The report came as the medical charity, which has worked in Morocco since 1997, prepares to pull out of the country in line with a decision taken more than a year ago, said its coordinator David Cantero.

"This could seem contradictory but we've found that the work required of us here is not that of a medical charity," he told AFP. "We're not a human rights organisation even if we speak out against violations."

Cantero said access to medical care had improved in Morocco and that MSF had worked to hand over responsibilities to local groups.

MSF said it had provided medical care to more than 1,100 people last year in eastern Morocco where most migrants have gathered. 

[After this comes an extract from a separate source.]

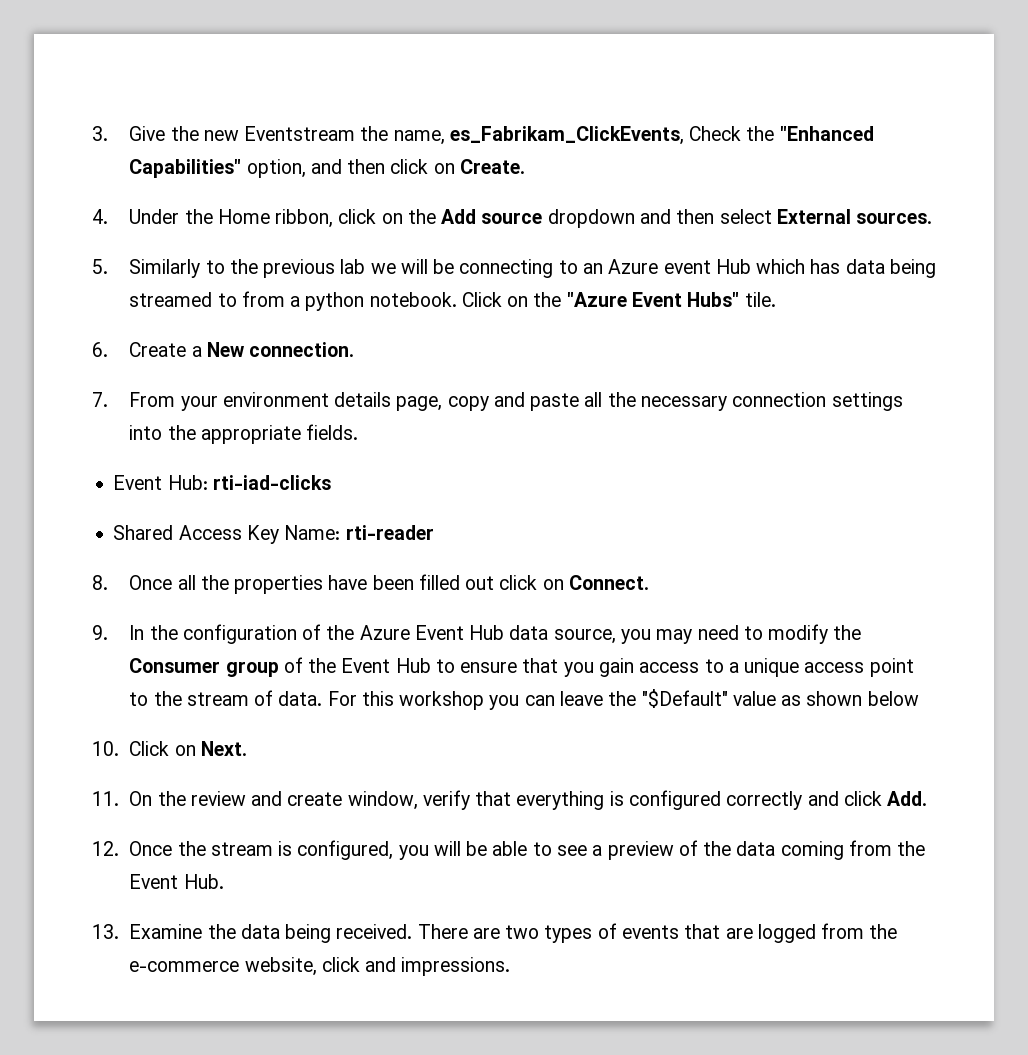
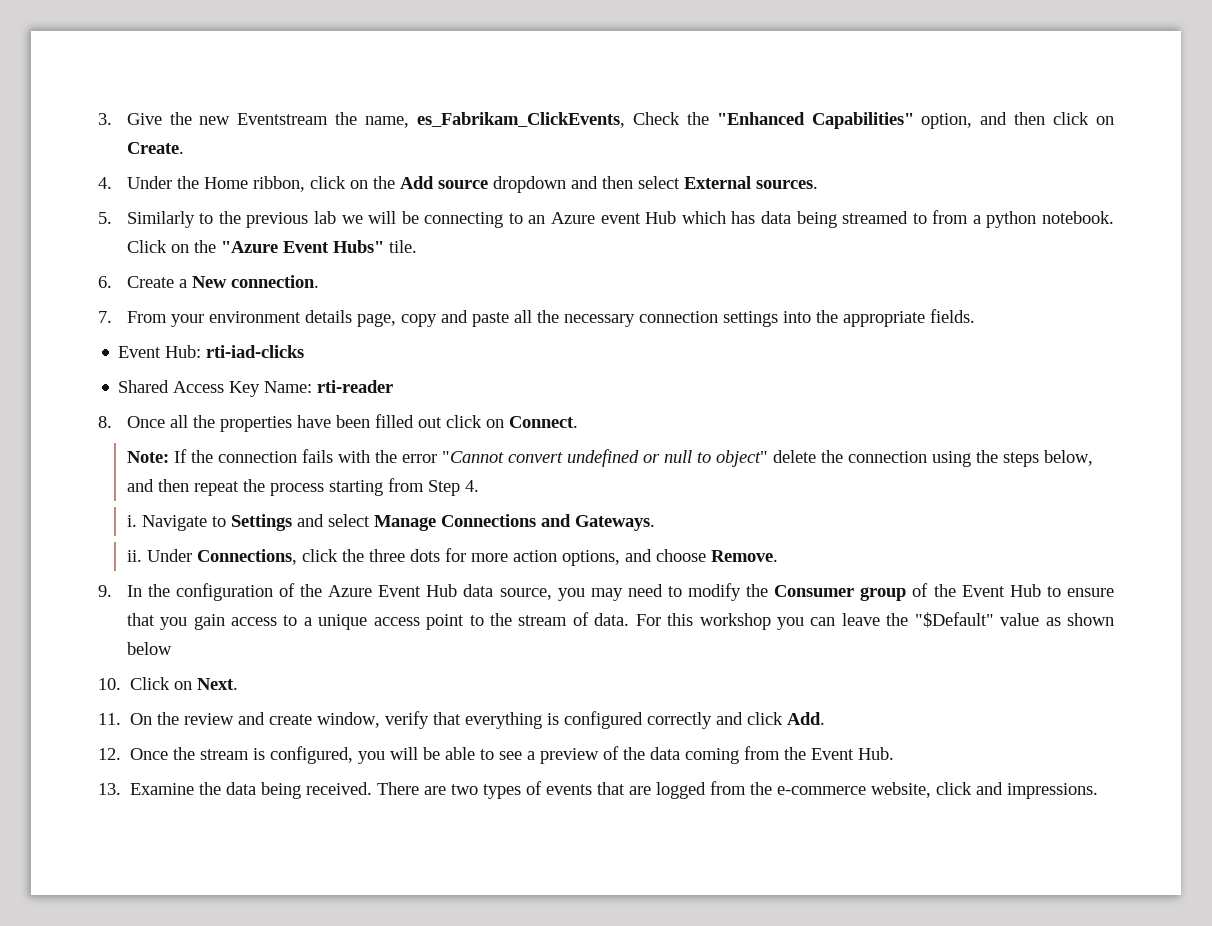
+ Note: If the connection fails with the error "Cannot convert undefined or null to object" delete the connection using the steps below, and then repeat the process starting from Step 4.
+ i. Navigate to Settings and select Manage Connections and Gateways.
+ ii. Under Connections, click the three dots for more action options, and choose Remove.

Its report featured photographs of patients with jaw, skull and leg fractures, and condemned acts of sexual violence linked to human trafficking and "deep psychological scars".

It said 80 percent of migrants had been expelled on several occasions and condemned what it called "the ping pong" between security forces in Morocco and neighbouring Algeria as the illegal immigrants were shuttled back and forth.

In 2012, efforts resumed to infiltrate Melilla, a Spanish enclave fenced off from Morocco, with unreported cases of "extreme violence" to keep them out, it said. On Tuesday, up to 25 people were injured in the latest such case.

Along with Ceuta, another Spanish enclave in northern Morocco, Melilla is one of Africa's two land borders with the European Union, a haven for many Africans fleeing poverty.